The loss of one auction house look set to be another’s gain in New York today as a John Constable painting mistakenly sold for £3,500 at Christie’s is expected to fetch a not-so-shabby £2 million at Sotheby’s.
Original artwork “Salisbury Cathedral from the Meadows” was sold to an anonymous collector in 2013 after Christie’s valued it on the theory it was by a “follower of Constable”, crucially missing that it was, in fact, by the Suffolk master himself.
Close inspection and careful cleaning revealed that amateur restorers had painted over the authentic piece, believed to be one of Constable’s 1830 sketches for the £23 million artwork that now hangs in London’s Tate.

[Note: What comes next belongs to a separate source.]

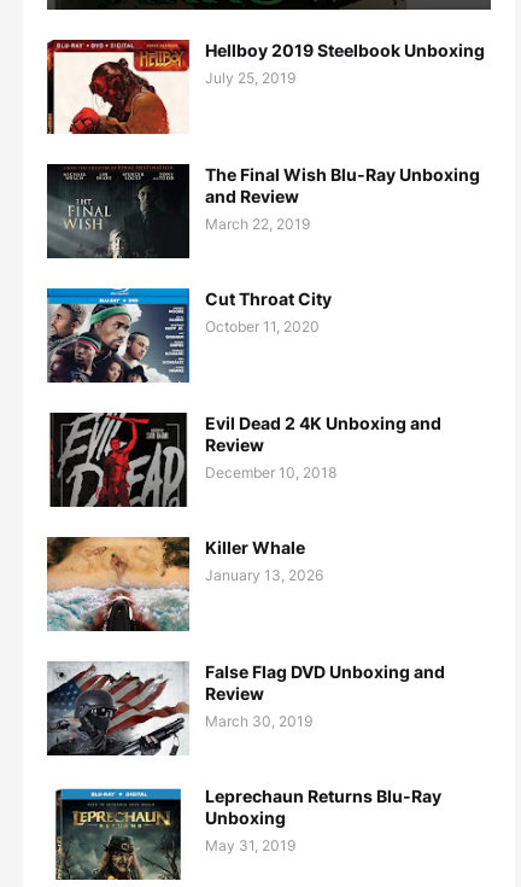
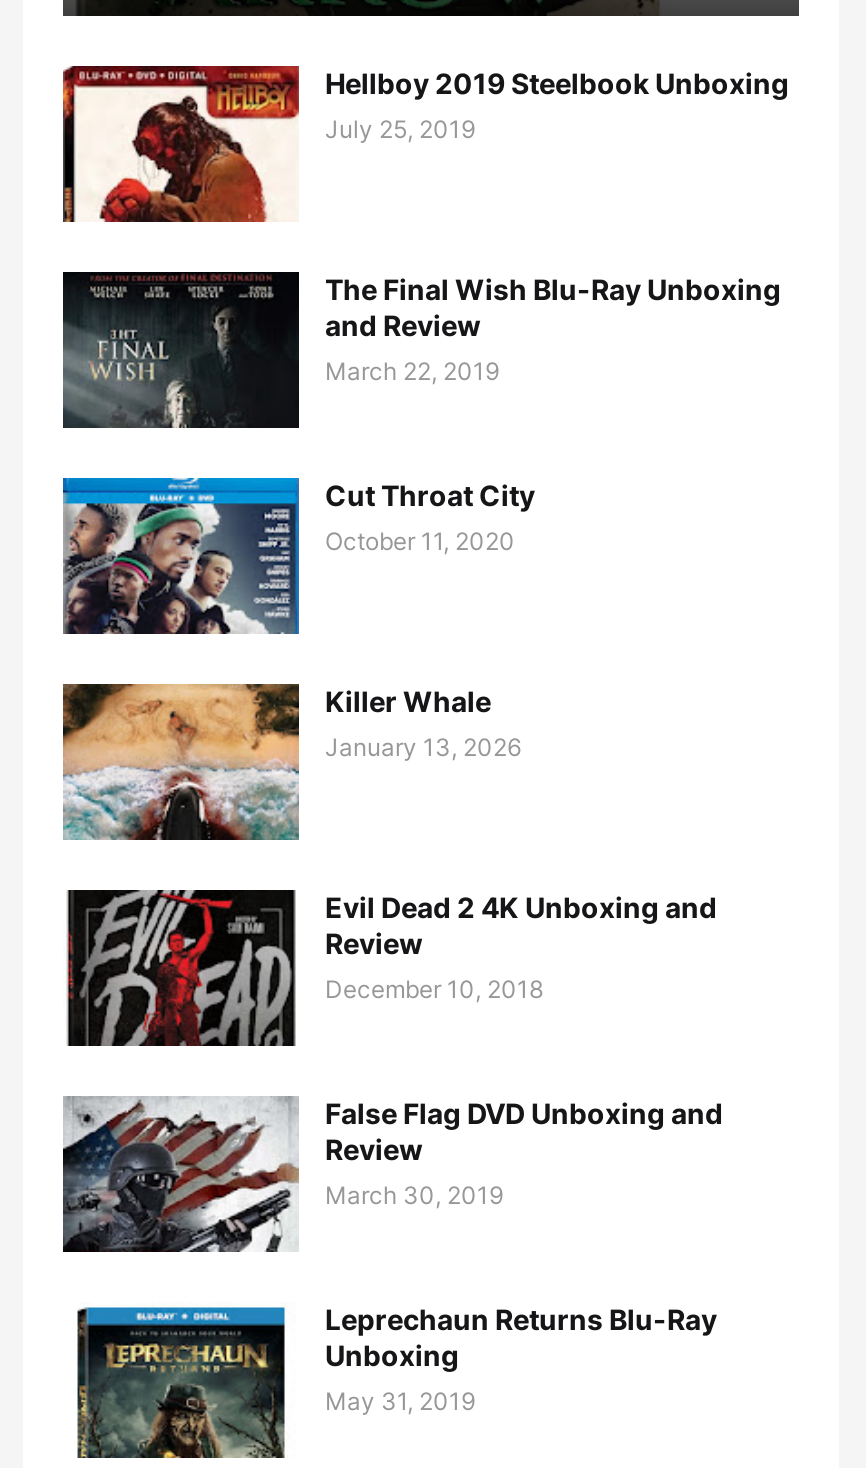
moved [47,410,441,509] -> [63,886,717,1050]: [image] | Evil Dead 2 4K Unboxing and | Review | December 10, 2018
moved [46,537,323,632] -> [61,682,521,840]: [image] | Killer Whale | January 13, 2026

“The present work by Constable was heavily retouched with a dark and opaque pigment which probably dated to the late 19th or early 20th century in a misguided attempt to ‘finish’ the painting, thus depriving it of its lively, sketchy quality,” former Tate curator Anne Lyles wrote for the painting’s Sotheby’s note.
“Thankfully the retouchings on the present painting were readily soluble in the course of its recent cleaning and Constable’s original and brilliant conception has been once again revealed.”
Christie’s sold the artwork for 83-year-old Lady Hambleden. If it sells for its expected £2 million at Sotheby’s, art dealing experts believe Hambleden will have a case to sue Christie’s for lack of diligence when valuing.
“We are aware that Sotheby’s are offering this work as by Constable,” Christies said in a statement. “We took the view at the time of our sale in 2013 that it was by a “follower of”. We understand that there is no clear consensus of expertise on the new attribution.”